Rather than conspire with bacteria, the primary purpose of the actin engine in a human cell is to move that cell to a specific location where it is needed. HHMI early career scientist James Bear at the University of North Carolina at Chapel Hill is trying to figure out what controls the migration by studying connective tissue cells called fibroblasts.
After an injury, chemical cues emanating from a wound lure reparative fibroblasts in a process called chemotaxis. Cells migrate toward the wound guided by a flat, foot-like structure known as the lamellipodium, from “lamella” (thin sheet) plus “podium” (foot). Lamellipodia constantly probe forward, advancing a cell by means of the persistent cytoskeletal engine as it assembles and dismantles actin branches. Until recently, many investigators believed that lamellipodia might also interpret chemical signals released from wounded tissue. But a study from the Bear lab published March 2, 2012, in Cell shows it’s not that simple.

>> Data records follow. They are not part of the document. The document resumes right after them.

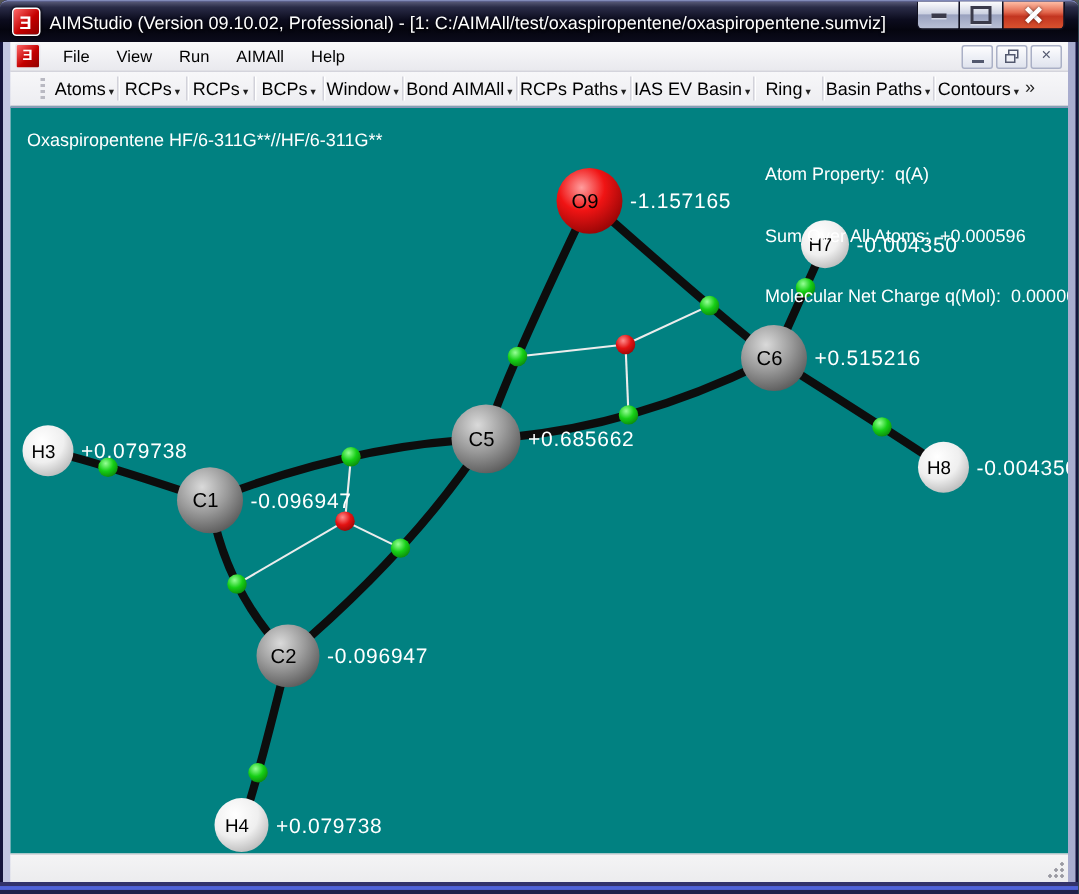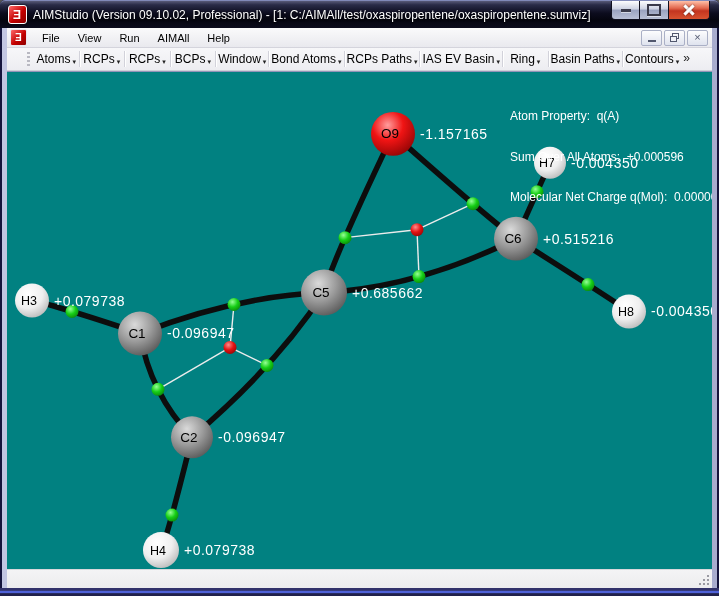--- a/index.html
+++ b/index.html
@@ -163,7 +163,7 @@
             </div>
           <div class="tb-sep"></div>
           <div class="tb-item">
-              <span>Bond Atoms</span>
+              <span>Bond AIMAll</span>
               <span class="tb-arrow">▾</span>
             </div>
           <div class="tb-sep"></div>

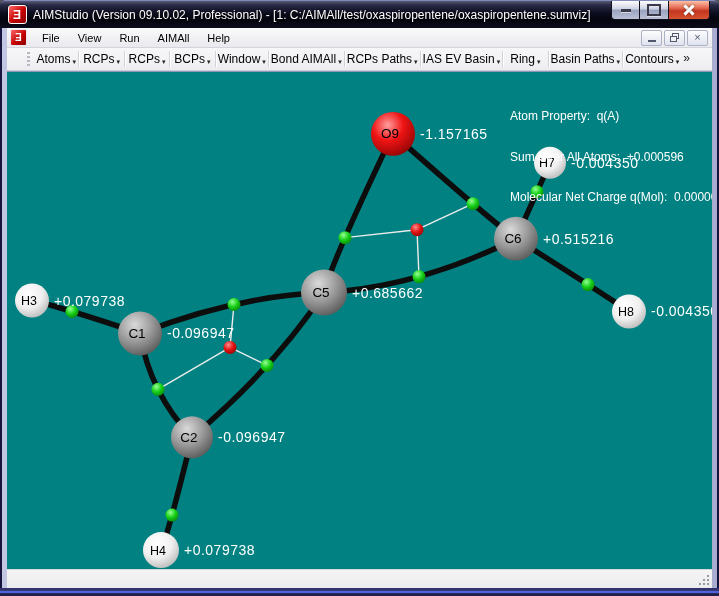--- a/index.html
+++ b/index.html
@@ -289,6 +289,7 @@
                 <text x="184" y="555" text-anchor="start" font-size="14" fill="#ffffff" letter-spacing="0.5" font-family="&quot;Liberation Sans&quot;,sans-serif">+0.079738</text>
               </g>
           </svg>
+          <div class="vp-caption">Oxaspiropentene HF/6-311G**//HF/6-311G**</div>
           <div class="vp-info">
             <div>Atom Property:  q(A)</div>
             <div>Sum Over All Atoms:  +0.000596</div>

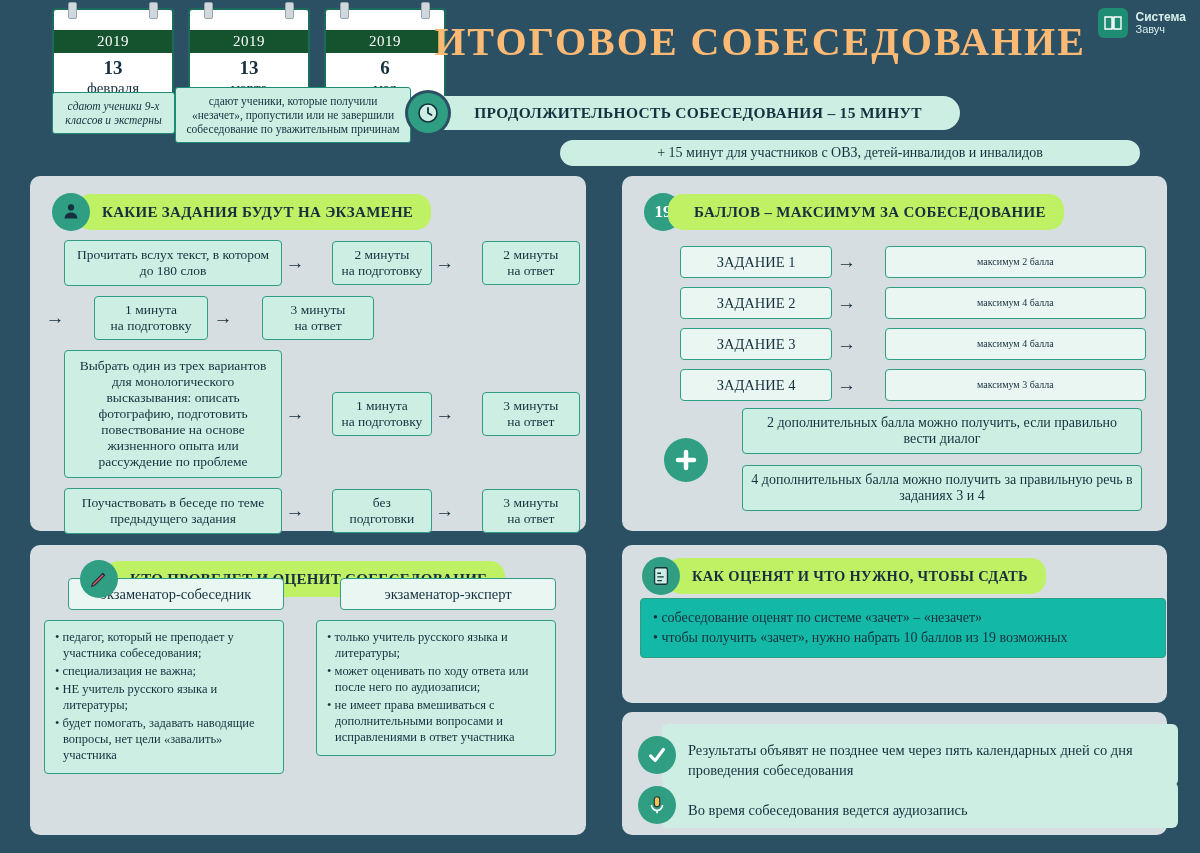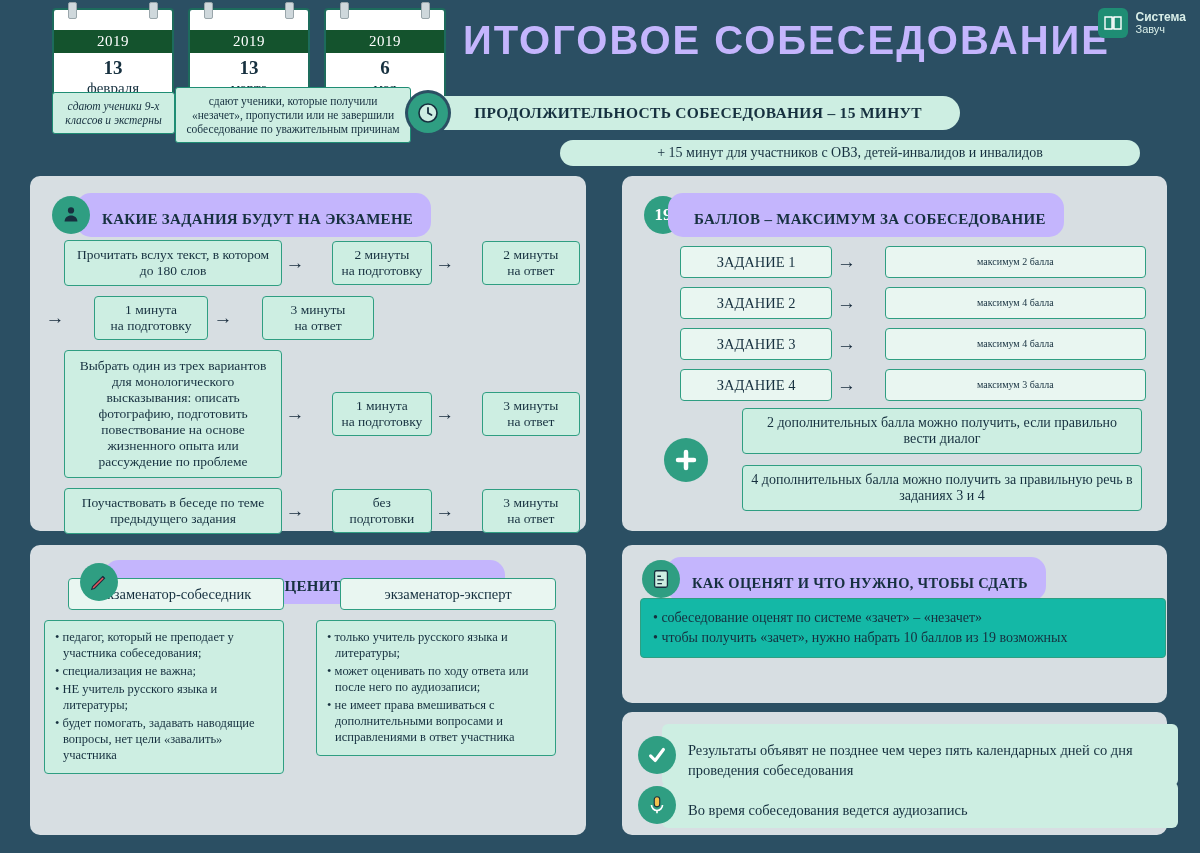--- a/index.html
+++ b/index.html
@@ -25,9 +25,9 @@
   .ring.l{left:14px;} .ring.r{right:14px;}
 
   
-  .main-title{position:absolute;left:410px;top:18px;width:700px;text-align:right;
-    color:#c4b5fd;font-size:40px;letter-spacing:2px;font-weight:bold;
-    font-family:Liberation Sans, sans-serif;}
+  .main-title{position:absolute;left:410px;top:18px;width:700px;text-align:center;
+    color:#fdba74;font-size:40px;letter-spacing:2px;font-weight:bold;
+    font-family:Liberation Serif, serif;}
 
   
   .logo{position:absolute;right:14px;top:8px;display:flex;align-items:center;gap:7px;}

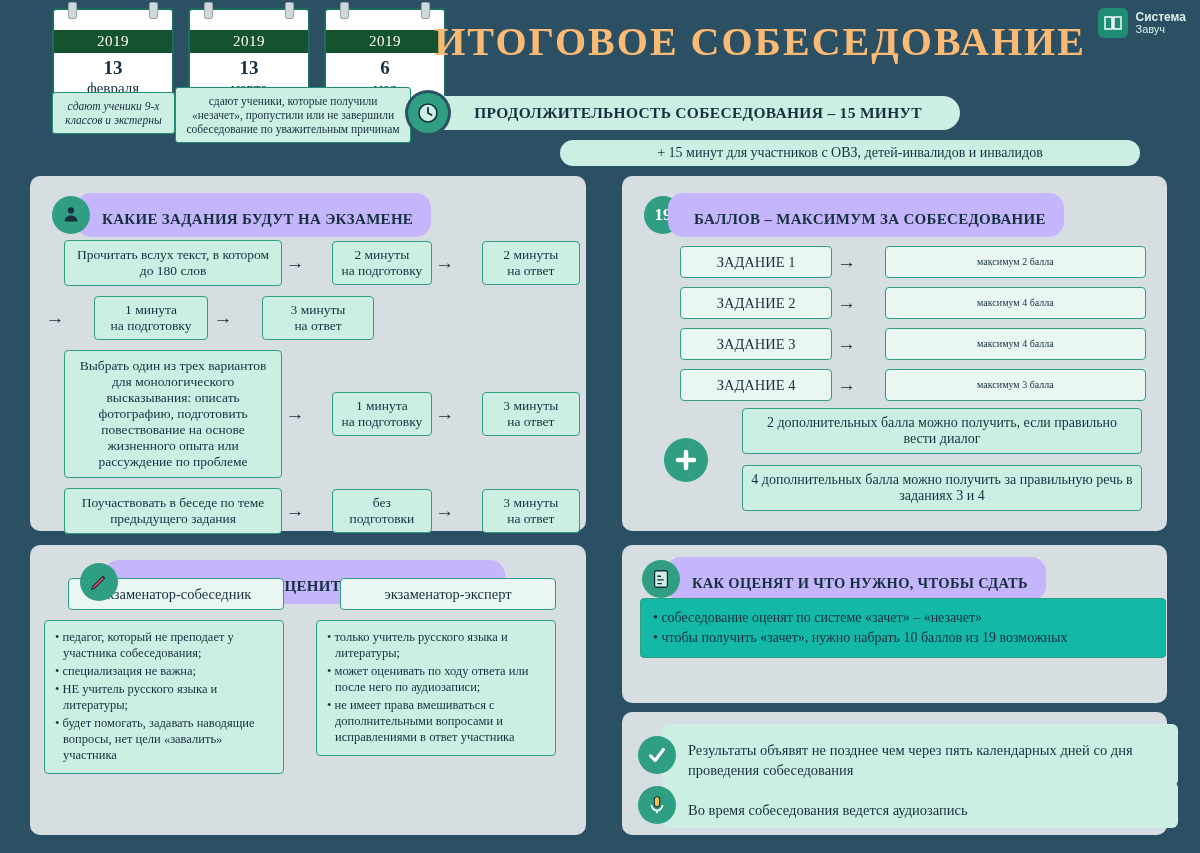--- a/index.html
+++ b/index.html
@@ -59,8 +59,8 @@
 
   .pan-head{position:absolute;display:flex;align-items:center;}
   .pan-head .circ{width:38px;height:38px;border-radius:50%;background:#2f9e82;display:flex;align-items:center;justify-content:center;z-index:2;}
-  .pan-head .bar{margin-left:-14px;height:36px;background:#c4b5fd;border-radius:15px;display:flex;align-items:center;
-    padding:8px 18px 0 26px;font-size:15px;font-weight:bold;color:#16303f;letter-spacing:.3px;}
+  .pan-head .bar{margin-left:-14px;height:36px;background:#bef264;border-radius:15px;display:flex;align-items:center;
+    padding:0 18px 0 26px;font-size:15px;font-weight:bold;color:#16303f;letter-spacing:.3px;}
   .pan-head .bar.small{font-size:14.5px;}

Bear genetically engineered fibroblasts without lamellipodia by depleting cells of the Arp 2/3 complex, blocking their ability to make highly branched actin. He then exposed the cells to traces of a growth factor “lure” normally secreted from wounds. Even though their primary means of locomotion had been cut out from under them, the cells were able to move toward the growth factor using less efficient protrusions.
“This was a surprise—everybody in the field assumed Arp 2/3 was essential for chemotaxis,” says Bear. On the other hand, the researchers reported, the loss of Arp 2/3 did adversely affect the ability of the cells to sense and respond to the surface they crawled over.
A fibroblast cell that has been depleted of several subunits of the Arp 2/3 complex and microinjected with purified Arp 2/3 complex to rescue the fan-shaped lamellipodia.